Lines outside the range are not wanted. Give again exactly the lines between the line holding "[717,108,768,123] useles, ->" and the line holding "[109,296,173,312] boundry ->", inclusive, from the listing below.

^^^^

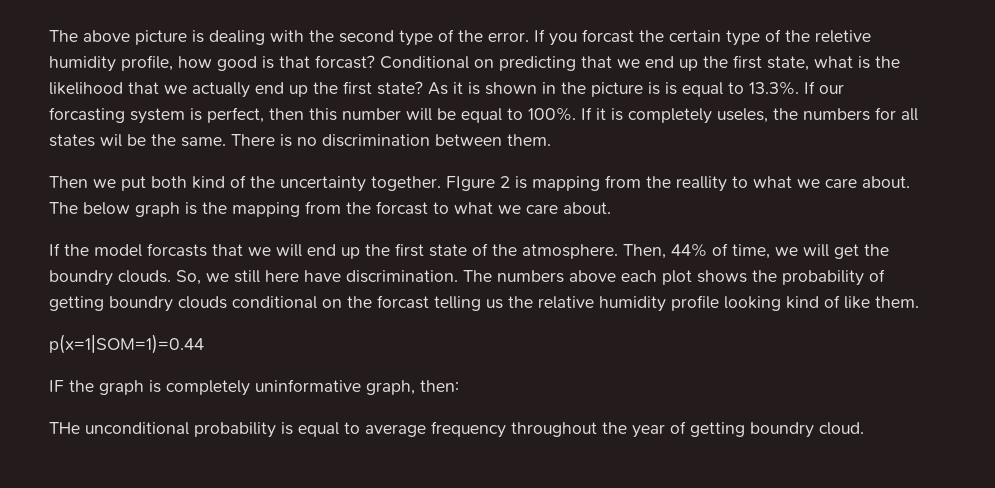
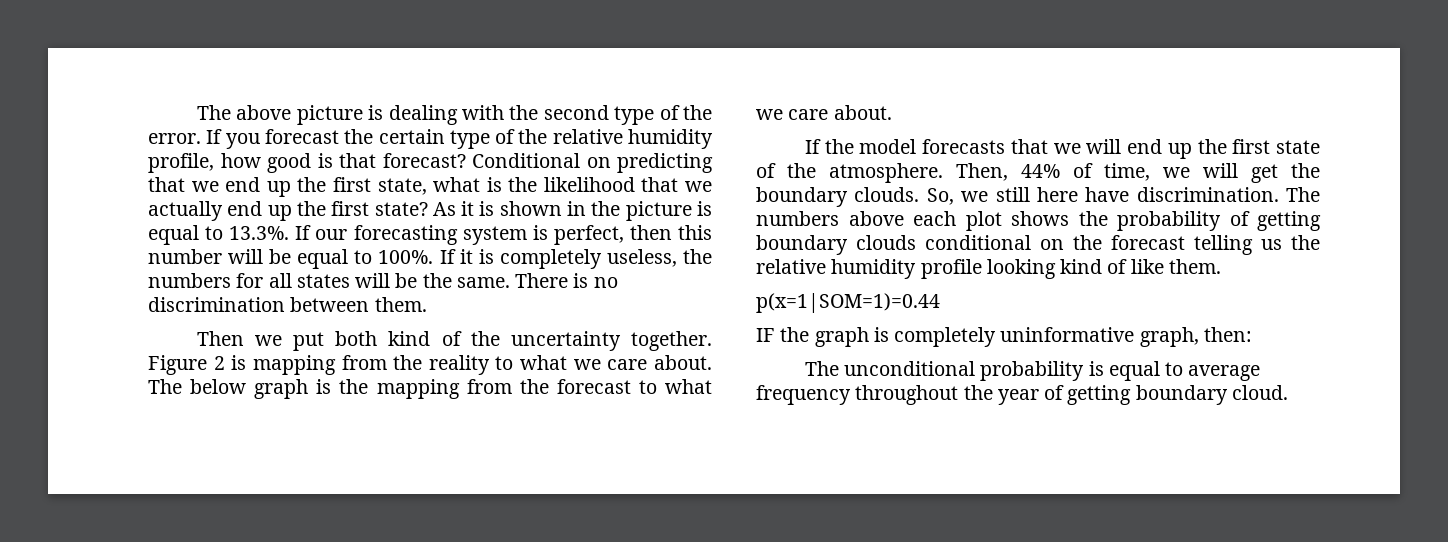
[582,29,634,43] forcast -> [264,129,339,144] forecast
[815,30,871,43] reletive -> [552,129,623,144] relative
[315,55,375,69] forcast? -> [382,153,466,168] forecast?
[665,82,677,95] is -> (712, 208) none
[49,107,125,123] forcasting -> [353,225,458,245] forecasting
[717,108,768,123] useles, -> [606,249,677,267] useless,
[100,134,122,147] wil -> [355,273,391,288] will
[446,176,495,191] FIgure -> [148,355,207,375] Figure
[676,176,727,192] reallity -> [428,355,490,375] reality
[376,201,428,215] forcast -> [556,379,631,394] forecast
[147,243,207,257] forcasts -> [922,139,1006,154] forecasts
[49,270,113,286] boundry -> [756,187,848,207] boundary
[109,296,173,312] boundry -> [756,235,848,255] boundary
[377,295,429,309] forcast -> [1111,235,1185,250] forecast
[49,422,80,434] THe -> [804,361,839,376] The
[750,422,814,438] boundry -> [1135,385,1228,405] boundary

^^^^

§ Exercise answer
[717,108,768,123] useles, -> [606,249,677,267] useless,
[100,134,122,147] wil -> [355,273,391,288] will
[446,176,495,191] FIgure -> [148,355,207,375] Figure
[676,176,727,192] reallity -> [428,355,490,375] reality
[376,201,428,215] forcast -> [556,379,631,394] forecast
[147,243,207,257] forcasts -> [922,139,1006,154] forecasts
[49,270,113,286] boundry -> [756,187,848,207] boundary
[109,296,173,312] boundry -> [756,235,848,255] boundary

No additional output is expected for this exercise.